By general definition “loyalists” are considered those who remained loyal to the King and Britain during the time of the American Revolution of 1775-1783. Much is written of the United Empire Loyalists. The definition of those who may claim the distinction was clearly established by Order in Council of the then British government on November 9th, 1789. “It is not a courtesy title, nor gained by common repute.” These families are defined by the military service of some one of their direct ancestors. They are a separate group from the refugee Loyalists, so well described by John P Noyes, born in Potton, who was once joint prothonotary of the District of Bedford. Entitled The Canadian Loyalists and Early Settlers in the District of Bedford, the descriptions and commentary speak volumes, and was considered a controversial article at the time.
“The Colonists enrolled as soldiers on the side of the Crown exceeded 25,000 and, during the war, their homes were destroyed, their property confiscated and their families bitterly persecuted. Despite the provisions of the treaty of peace, (…), this persecution drove the loyal Colonists into exile.” Reference to this document is made in Taylor’s History of Brome County and it was quite remarkable to find a full copy available on the Internet.

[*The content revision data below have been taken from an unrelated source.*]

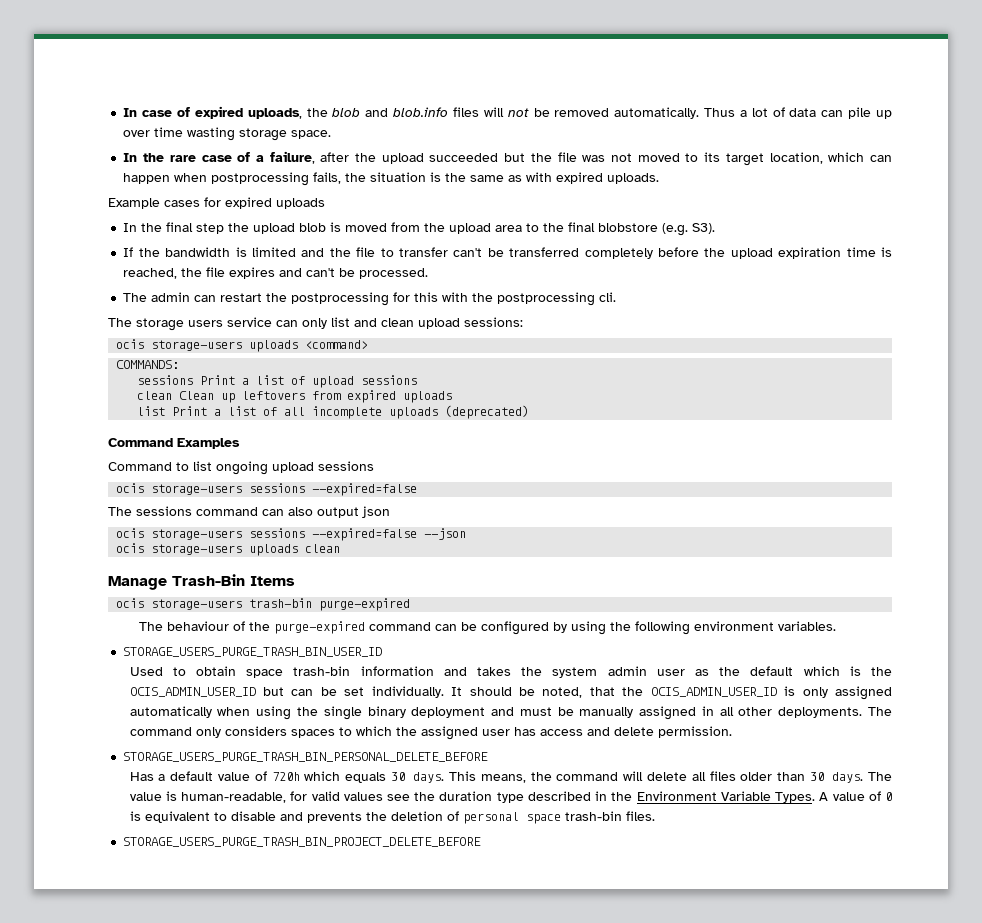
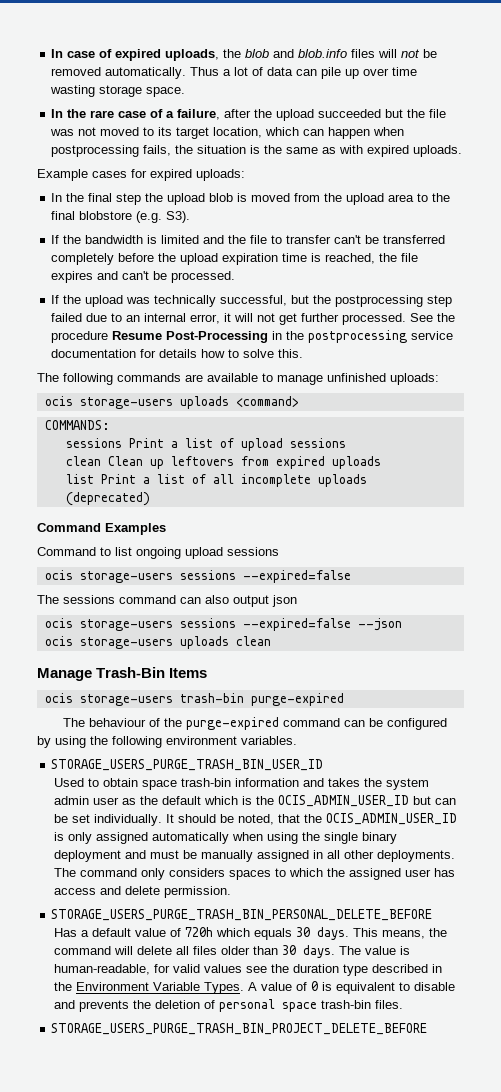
- Example cases for expired uploads
+ Example cases for expired uploads:
- The admin can restart the postprocessing for this with the postprocessing cli.
- The storage users service can only list and clean upload sessions:
+ If the upload was technically successful, but the postprocessing step failed due to an internal error, it will not get further processed. See the procedure Resume Post-Processing in the postprocessing service documentation for details how to solve this.
+ The following commands are available to manage unfinished uploads:

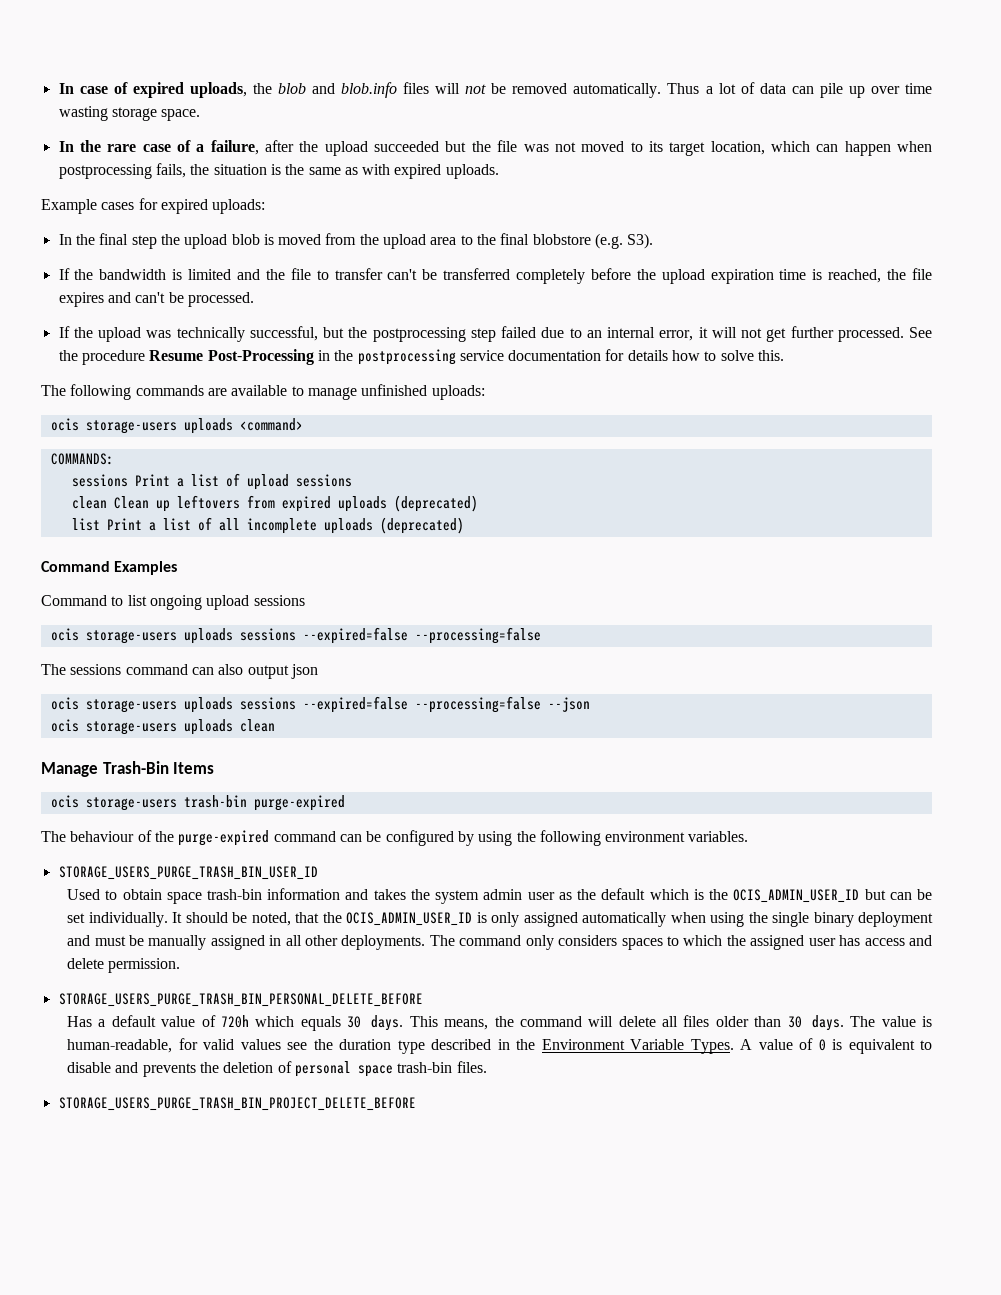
- clean Clean up leftovers from expired uploads
+ clean Clean up leftovers from expired uploads (deprecated)
  Command to list ongoing upload sessions
- ocis storage-users sessions --expired=false
+ ocis storage-users uploads sessions --expired=false --processing=false
- ocis storage-users sessions --expired=false --json
+ ocis storage-users uploads sessions --expired=false --processing=false --json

Insofar as the Chemin des Loyalistes is concerned, the reference is self-evident: American colonists who supported the British during the American Revolution, and who fled to Canada. Thousands of English, who lived in the Thirteen American Colonies, fled to Quebec and to Nova Scotia, where their numbers were so large that the authorities decided to create New Brunswick. In Quebec, these Loyalists established themselves primarily in what came to be known as the Eastern Townships, or Estrie region, also in the Gaspé around Baie des Chaleurs, and in the seigneury of Sorel at the mouth of the Richelieu River. Larger numbers of Loyalists settled in Ontario, which was known as Upper Canada.